Desde 2015 até os dias atuais, Cleide vive assim, deitada no sofá, assistindo as novelas da tarde do SBT até as novelas das 21h da Rede Globo. Os irmãos, que no passado Ana Cleide ajudou a cuidar, hoje cuidam dela. O que ela sempre fez, desde jovem para viver, desde a infância, como lavar a louça, hoje ela não consegue mais. “Eu sinto muita saudade de ser independente. Eu adorava poder arrumar a minha casa, deixá-la do jeitinho que eu quero. Infelizmente eu não consigo mais. Hoje todas as reuniões de família são aqui em casa, porque é difícil para mim conseguir sair de casa para qualquer lugar. Quando saio não me sinto mais a vontade, quero estar no meu sofá, vendo as minhas novelas e as fofocas dos famosos.” Pedro, seu filho, hoje com quase 18 anos, tem o sonho de ser dublador de filmes. “O meu sonho é ver meu filho trabalhando, ser feliz. Acho que Deus não permitiu que eu morresse para que eu pudesse cuidar e dar uma vida relativamente boa, na medida do possível. Eu que perdi a mãe muito nova, não queria que meu filho passasse por isso. Em todas as coisas que vivi, acidentes que tive a primeira coisa que eu penso foi nele. Não consigo imaginar meu filho sozinho nesse mundo tão perigoso. Já tem um pai que não está nem aí pra ele. Minha irmã que é madrinha dele, com toda certeza, iria cuidar, mas não é a mesma coisa da mãe.”
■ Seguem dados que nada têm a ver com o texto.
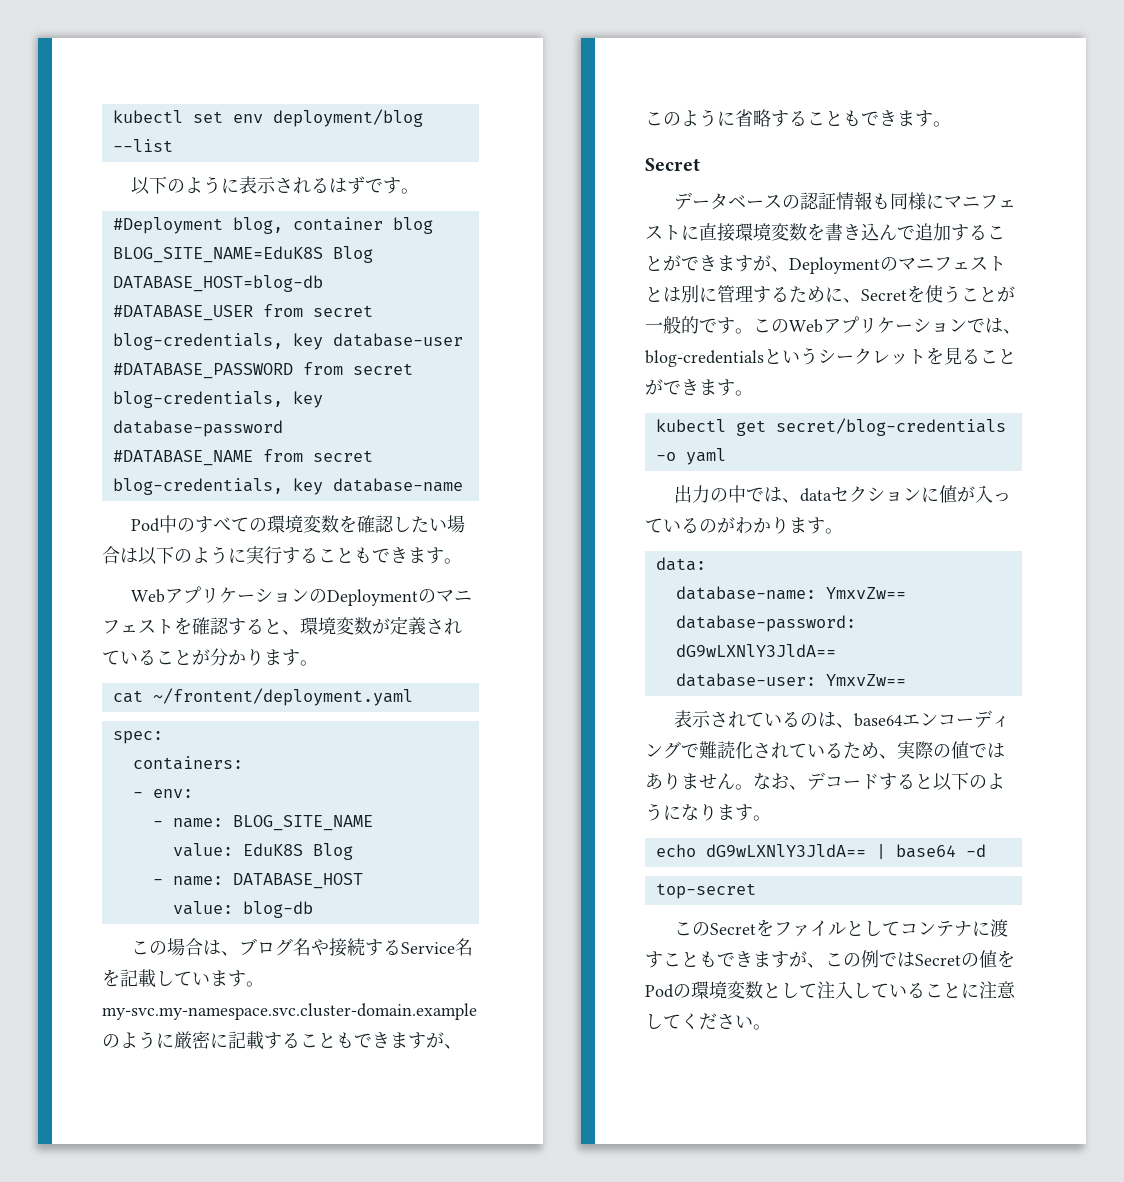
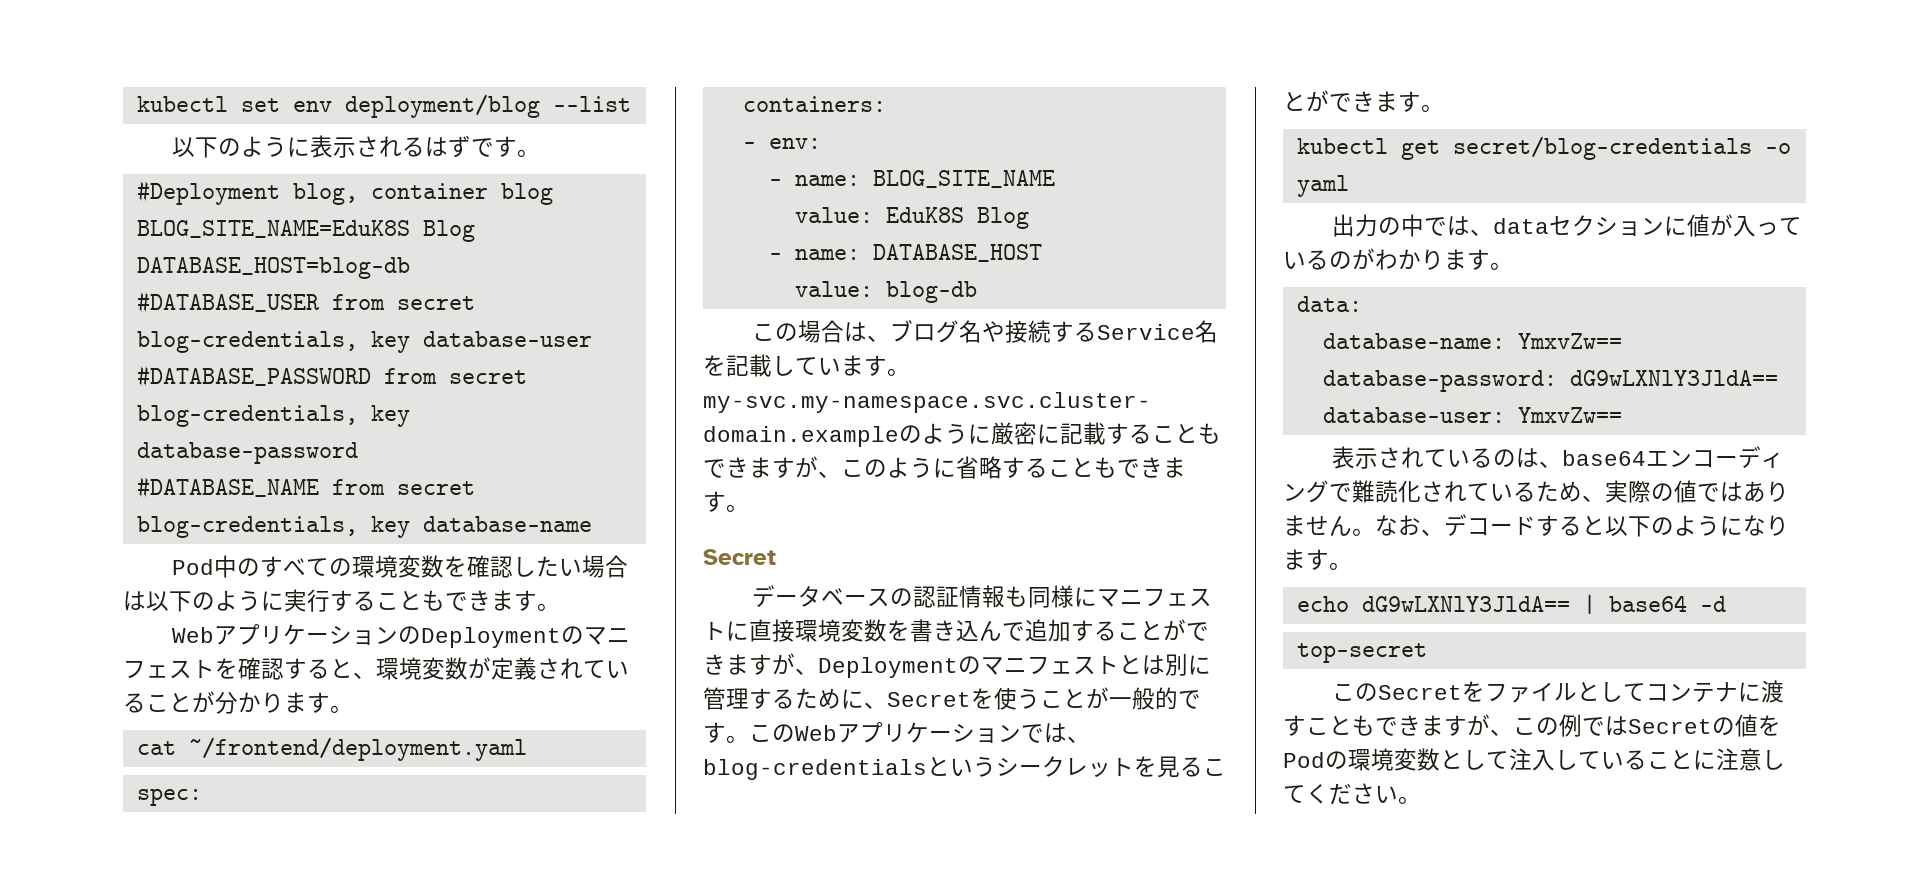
- cat ~/frontent/deployment.yaml
+ cat ~/frontend/deployment.yaml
Ana Cleide saiu em 1988 do Ceará, pensando em voltar completamente diferente, um dia. Em 2013, antes de ficar debilitada por conta do AVC, decidiu voltar para a sua terra natal o Ipu, com seu marido e filho. “foi muito legal poder voltar para a terra da minha infância, para casa do meu pai, depois de muitos anos, antes da minha doença. Ficar na casa do pai depois que você sai, não é legal, por isso eu arrumei meu lugarzinho logo e fui morar com a minha família.” Ficou pouco tempo, um mês antes do seu AVC voltou para o Rio e nunca mais viu pai. “Meu pai nunca me viu assim. Eu tenho medo da reação dele. Dele ter um piripaque, até porque ele está bem velhinho, não sei. Mas eu tenho muita saudade do meu pai. Ele é muito importante para mim. A gente faz ligação de vídeo, nos falamos no telefone sempre, mas não é a mesma coisa. Tem anos que não vou vê-lo. Eu sai do Rio em 2013 decidido a voltar e ficar no Ceará até o resto da minha vida. Do nada me deu uma coisa e quis voltar, então voltei com toda a minha família, um mês antes do meu derrame. Eu acredito que eu não teria sobrevivido se eu estivesse lá no Ceará, até por conta da falta de estrutura e por causa da minha amiga enfermeira que insistiu para os médicos não pararem de tentar me reanimar. Sinto muita saudade da minha terrinha, do meu pai, mas tenho meus irmãos e meus sobrinhos aqui, então eu estou feliz.”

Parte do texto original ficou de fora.